This year we’re celebrating the BBC turning 100 years old with a special temporary exhibition, Switched On: 100 years of broadcast innovation.
Switched On is filled with many broadcasting stories spanning the last 100 years. The stories are presented in a variety of ways, including object displays, interactives, videos, images, commissioned films and soundscapes.
Interactives are popular with visitors as they offer something hands-on to do and being actively involved makes the stories in the exhibition more memorable. This blog is a case study of how we developed three of our new interactives.
You on TV
One of the main themes in Switched On explores improvements in technology which make the viewing experience better for audiences. This interactive, named ‘You on TV’, shows how picture quality has improved over time from 30 blurry vertical lines in the 1930s to colour in the 1960s and then the HD of today. A webcam allows visitors to see themselves inside four televisions in varying picture quality.
The interactive was developed by Senior Maintenance Exhibition Technician Ben Haith and was built using Unity, a game development tool. The television effects were created using shaders, computer programs that calculate light, dark and colour values on a screen and can be used to manipulate them. Ben created shaders for each of the technologies we wanted to show to the audience.
To be able to slide from one screen output to another, Ben created a digital room with 3D-modelled televisions spaced around the outside and a virtual camera in the centre. When the program receives an input from a button, the camera rotates to the next television and code tells the screen to activate.
The televisions are modelled on objects in our collection. Initally the idea was just to show the televison screen element, but during development it became clear that it would make more sense (and be more interesting) to also include the surrounding television model it would have been viewed on. We were really happy with this inclusion as it allows us to represent more of the collection on gallery.
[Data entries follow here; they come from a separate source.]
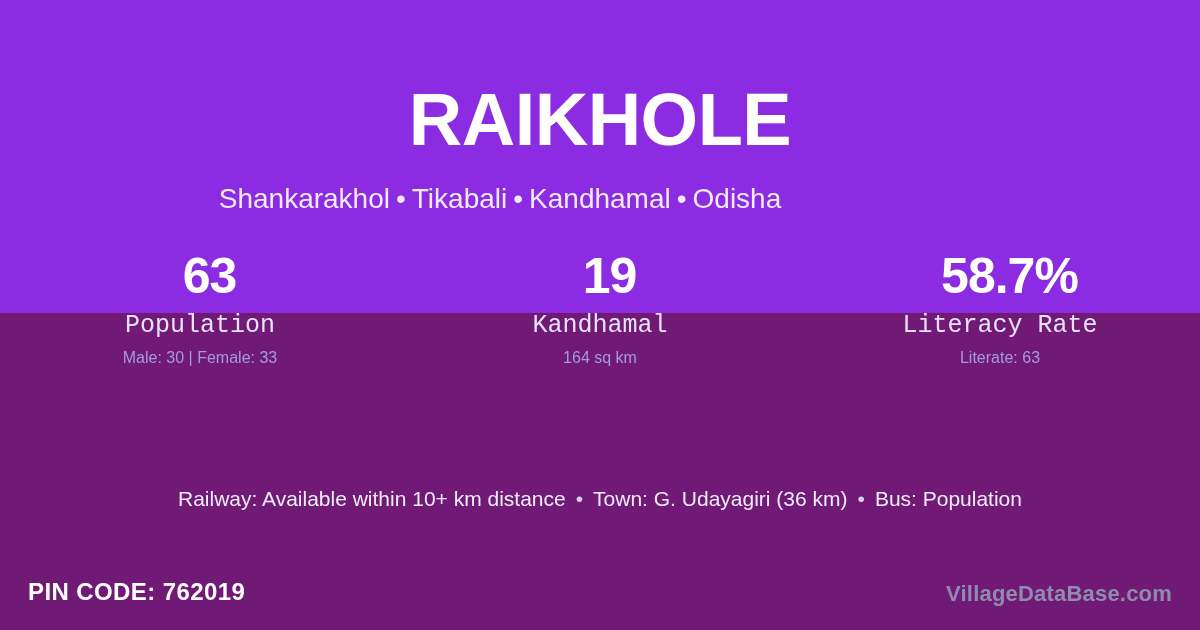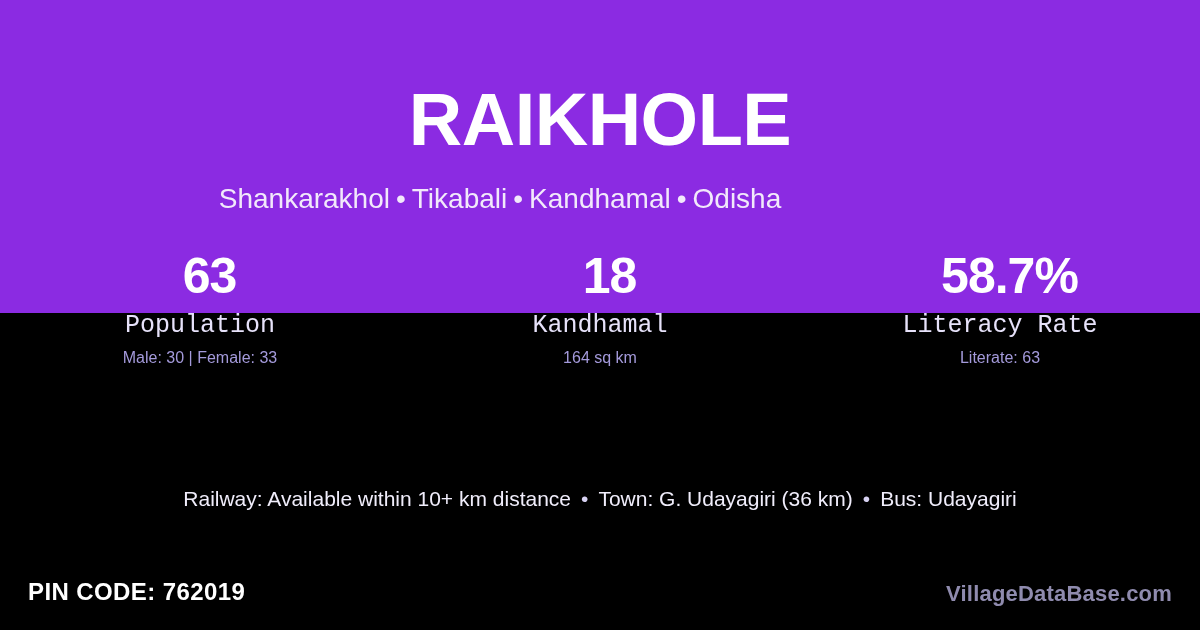--- a/index.html
+++ b/index.html
@@ -13,21 +13,21 @@
 
   body {
     font-family: "Liberation Sans", "DejaVu Sans", sans-serif;
     background: #1E0BB8;
   }
 
   .card {
     position: relative;
     width: 1200px;
     height: 630px;
-    background: #000000;
+    background: #701a75;
     overflow: hidden;
   }
 
   
   .hero {
     position: absolute;
     left: 0;
     top: 0;
     width: 1200px;
     height: 313px;
@@ -161,34 +161,34 @@
 
   <div class="stats">
 
     <div class="stat">
       <div class="stat-value">63</div>
       <div class="stat-label">Population</div>
       <div class="stat-sub">Male: 30 | Female: 33</div>
     </div>
 
     <div class="stat">
-      <div class="stat-value">18</div>
+      <div class="stat-value">19</div>
       <div class="stat-label">Kandhamal</div>
       <div class="stat-sub">164 sq km</div>
     </div>
 
     <div class="stat">
       <div class="stat-value">58.7%</div>
       <div class="stat-label">Literacy Rate</div>
       <div class="stat-sub">Literate: 63</div>
     </div>
 
   </div>
 
   <div class="infra">
-    <span>Railway: Available within 10+ km distance</span><span class="infra-sep">•</span><span>Town: G. Udayagiri (36 km)</span><span class="infra-sep">•</span><span>Bus: Udayagiri</span>
+    <span>Railway: Available within 10+ km distance</span><span class="infra-sep">•</span><span>Town: G. Udayagiri (36 km)</span><span class="infra-sep">•</span><span>Bus: Population</span>
   </div>
 
   <div class="footer-pin">PIN CODE: 762019</div>
 
   <div class="footer-brand">VillageDataBase.com</div>
 
 </div>
 
 </body></html>

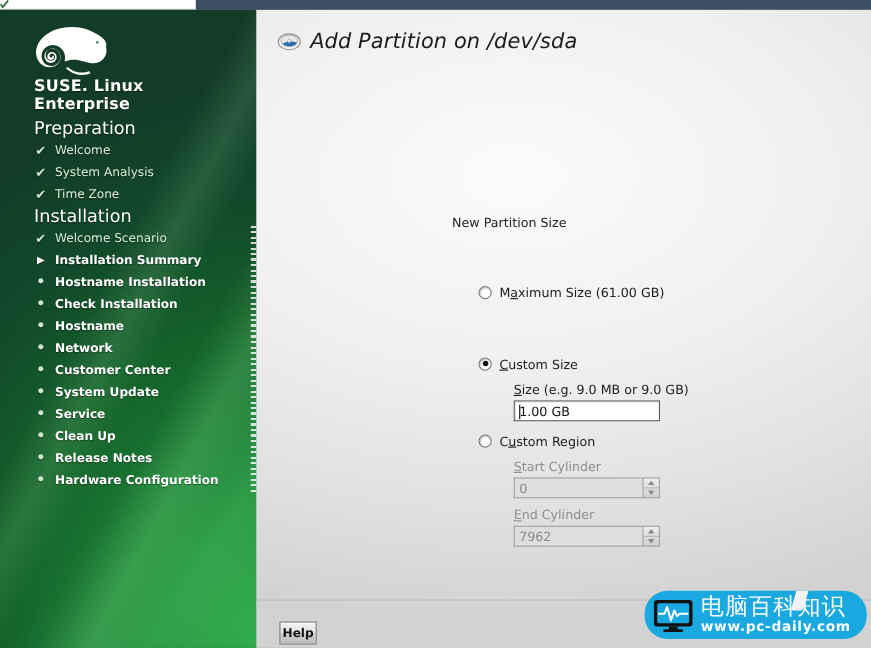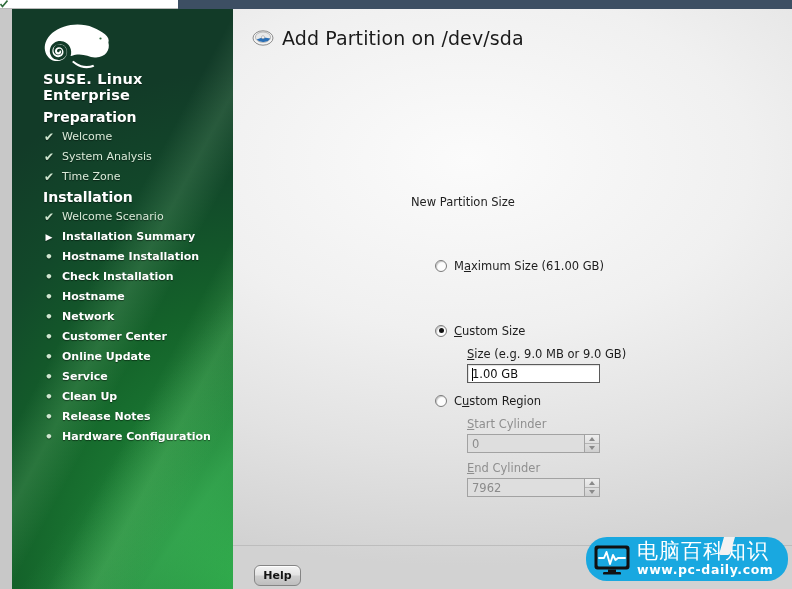--- a/index.html
+++ b/index.html
@@ -32,21 +32,21 @@
   }
   #topbar-tick {
     position: absolute; top: 0px; left: 0px;
     width: 8px; height: 9px;
     color: #2e6b3a; font-size: 9px; line-height: 9px;
   }
 
   
   #sidebar {
     position: absolute;
-    top: 9px; left: 12px;
+    top: 9px; left: 0;
     width: 281px; height: 580px;
     background:
       linear-gradient(118deg, rgba(255,255,255,0.00) 38%, rgba(190,255,190,0.13) 45%, rgba(255,255,255,0.00) 52%),
       linear-gradient(118deg, rgba(255,255,255,0.00) 58%, rgba(160,255,160,0.16) 66%, rgba(255,255,255,0.00) 74%),
       linear-gradient(125deg, rgba(120,255,140,0.00) 60%, rgba(120,255,150,0.20) 78%, rgba(60,200,90,0.00) 95%),
       radial-gradient(160% 90% at 88% 100%, #2fae4b 0%, #1d8236 28%, #14622a 55%, #12492a 78%, #123b28 100%),
       linear-gradient(180deg, #2d4c3c 0%, #23503a 25%, #15642e 55%, #0f4f27 100%);
     overflow: hidden;
   }
   #sidebar-dots {
@@ -82,22 +82,22 @@
     text-shadow: 0 1px 1px rgba(0,0,0,.45);
   }
 
   #steps {
     position: absolute;
     left: 0; top: 98px;
     width: 233px;
   }
   .grp-head {
     color: #ffffff;
-    font-size: 14px;
-    font-weight: bold;
+    font-size: 16px;
+    font-weight: normal;
     padding: 0 0 0 31px;
     height: 20px;
     line-height: 20px;
     text-shadow: 0 1px 1px rgba(0,0,0,.5);
   }
   .step {
     position: relative;
     height: 20px;
     line-height: 20px;
     padding-left: 50px;
@@ -130,20 +130,21 @@
     background:
       radial-gradient(120% 70% at 42% 26%, #fbfbfb 0%, #f0f0f0 42%, #e2e2e2 72%, #d2d2d2 100%);
   }
 
   #title-row {
     position: absolute;
     left: 19px; top: 13px;
     height: 32px;
     display: flex;
     align-items: center;
+    font-style: italic;
   }
   #title-icon {
     width: 22px; height: 22px;
     margin-right: 8px;
     position: relative;
     flex: 0 0 auto;
   }
   #title-text {
     font-size: 19px;
     color: #1b1b1b;
@@ -271,23 +272,23 @@
   
   #bottom-sep {
     position: absolute;
     left: 233px; top: 545px;
     width: 559px; height: 1px;
     background: #bdbdbd;
   }
   #btn-help {
     position: absolute;
     left: 254px; top: 565px;
-    width: 47px; height: 21px;
+    width: 34px; height: 21px;
     border: 1px solid #858585;
-    border-radius: 6px;
+    border-radius: 0;
     background: linear-gradient(180deg, #f4f4f4 0%, #e3e3e3 48%, #cfcfcf 52%, #bebebe 100%);
     box-shadow: inset 0 1px 0 rgba(255,255,255,.85);
     font-size: 11px;
     font-weight: bold;
     color: #141414;
     display: flex;
     align-items: center;
     justify-content: center;
     cursor: default;
   }
@@ -375,21 +376,21 @@
         <div class="step done"><span class="mark check">✔</span><span>System Analysis</span></div>
         <div class="step done"><span class="mark check">✔</span><span>Time Zone</span></div>
         <div class="grp-head">Installation</div>
         <div class="step done"><span class="mark check">✔</span><span>Welcome Scenario</span></div>
         <div class="step current"><span class="mark arrow">▶</span><span>Installation Summary</span></div>
         <div class="step todo"><span class="mark dot">•</span><span>Hostname Installation</span></div>
         <div class="step todo"><span class="mark dot">•</span><span>Check Installation</span></div>
         <div class="step todo"><span class="mark dot">•</span><span>Hostname</span></div>
         <div class="step todo"><span class="mark dot">•</span><span>Network</span></div>
         <div class="step todo"><span class="mark dot">•</span><span>Customer Center</span></div>
-        <div class="step todo"><span class="mark dot">•</span><span>Online Update</span></div>
+        <div class="step todo"><span class="mark dot">•</span><span>System Update</span></div>
         <div class="step todo"><span class="mark dot">•</span><span>Service</span></div>
         <div class="step todo"><span class="mark dot">•</span><span>Clean Up</span></div>
         <div class="step todo"><span class="mark dot">•</span><span>Release Notes</span></div>
         <div class="step todo"><span class="mark dot">•</span><span>Hardware Configuration</span></div>
       </div>
 
     <div id="sidebar-dots"></div>
     <div id="sidebar-edge"></div>
   </div>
Testing early prototypes is an important part of development to ensure the usability and functionality of the final interactive. The program went through a few iterations where we improved the positioning of the screens, the placement of the descriptions and other tweaks to make the experience as polished as possible.
This interactive forms part of a story about how the iconic Doctor Who theme tune was created at the BBC Radiophonic Workshop back in the 1960s. The premise is based on taking an original sound and manipulating it to make a new sound.
Exhibition Maintenance Technician Jamie Proctor created a touch-screen interactive to demonstrate this idea. He selected a sound on freesound.org and used Logic Pro X, a Digital Audio Workstation (DAW), to alter the original sound to be reversed, sped up and slowed down.
Subtitling and Audio Description
This interactive (developed in collaboration with ITV) focuses on access services in television. Visitors can have a go at learning how to subtitle or audio describe television programmes of varying difficulties. Once we had worked out the content and messaging, we hired an external interactives company, Blynk, to make our plans a reality.
Blynk provided us with two options for how the main screen could look. We preferred the retro television surround as it links to the content and was more likely to draw visitors in to have a look.
We paused at several points to double check the workflow and language used, tweaking each instruction so they didn’t rely on the previous page. To give more context we filmed an introduction with a professional explaining how they do their job for each activity. A skip button was added to this to give visitors more control in their experience.
Buttons, buttons and more buttons
We spent more time thinking about buttons than I thought we would on this project. Which type is the best fit for the interactive and visitors? Big, small, round, flat, circular, square, colour, plastic, metal? Does it need text inside or should the button be lit up?